SCHULTZ: Polarity -- popularity should I say of the solar panels on roof tops in Germany has really changed things and of course they do subsidies. Do you think we should go down that road here in the United States to make it a successful campaign because that would of course unties a lot of consumers?

WHITEHOUSE: Yes. I think we should -- I think there`re actually a lot of areas where installed solar is competitive with grid power at the plug but you don`t get support from the local utilities in many cases for net metering so do your flow back to the grid credits you and they can make it very difficult with the installation. So if you have an electric utility that sort of fighting back against you, then you got a real problem on your hands.

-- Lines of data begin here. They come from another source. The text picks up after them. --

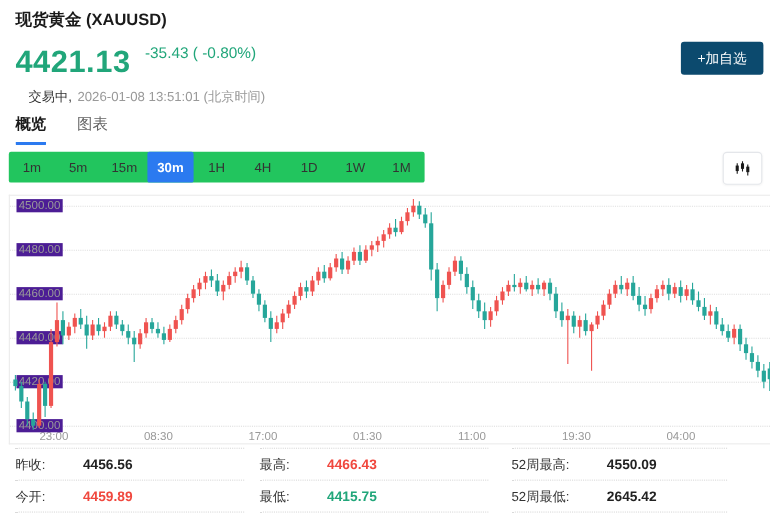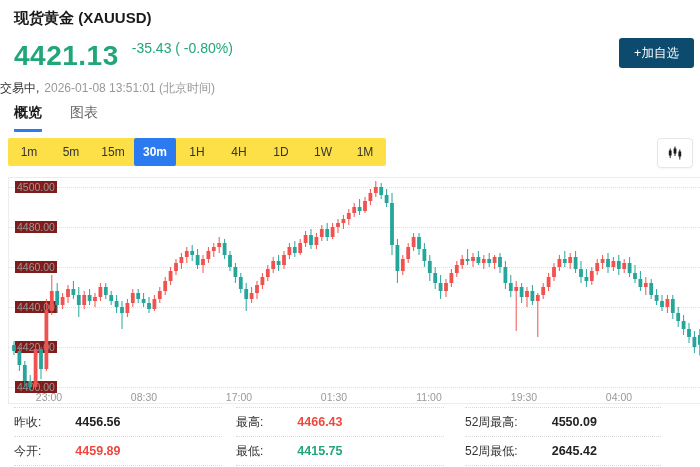"交易中, 2026-01-08 13:51:01 (北京时间)" .status-row { left: 0 -> 26px }
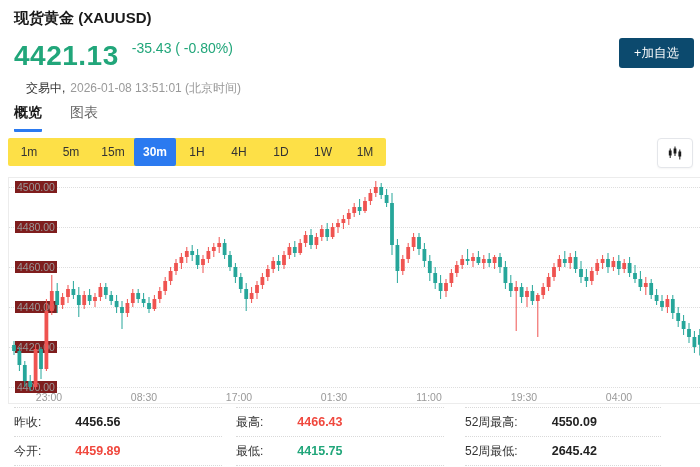"1m" .intervals { background: #fde047 -> #22c55e }
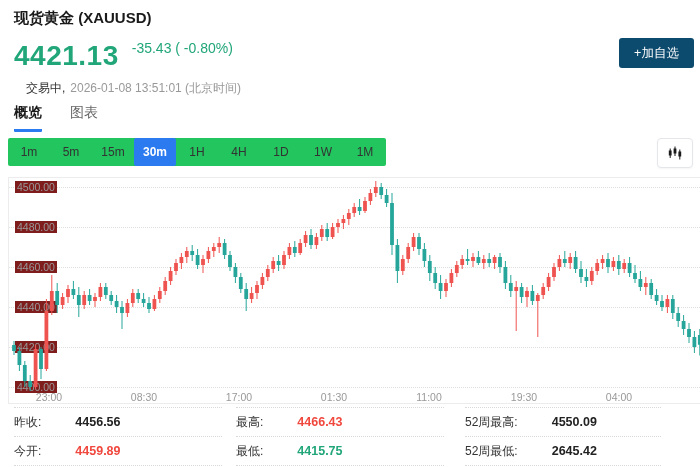"4500.00" .y-label { background: #7f1d1d -> #4c1d95 }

I just drove down the Atlantic Coast from North Carolina, South Carolina, Georgia, North Florida and go down those coastal highways and we see those relatively flat roofed houses out there baking in the sun and you don`t see a solar panel of miles. And you`re a lot better off with solar in South Carolina than you are with solar in Georgia.

SCHULTZ: Senator, earlier this week there was a senate hearing to examine climate change. Are the Republicans finally starting to at least listen to this?

WHITEHOUSE: Yes. I think they are. I don`t think the Republican response in my hearing in the environment of public works committee was representative of where are the Republican caucus is on this. They send their biggest deniers and the biggest opponents of a renewable power and of doing something about climate change to that Environment Public Works Committee. But I would have - they`re probably close to a dozen senators who have in the past or are willing to do something about climate change.

I think it`s just the question of getting them the political space to move. And if there`s one kind of key point that I think people should take away from this, is that we lost all those Republican senators who are willing to work on climate change when Citizens United was decided. When Citizens United was decided, all that lose money that float in the politics, a lot of it went to work, carpet bombing and battering people in Republican primaries.

I`ve had Republican colleague say to me, "Shelton, why are you complaining about these guys. They`ve clobbered me worst." And that has really shutdown what should`ve been a good bipartisan discussion. Don`t believe that Citizens United added to speech, it has shut it down with a lot of bullying and political intimidation.

SCHULTZ: All right. Sen. Shelton Whitehouse great to have you with us on this subject tonight on the ED Show. We`ll have you back talking more about it. It is going to be the issue in the next few years, no doubt.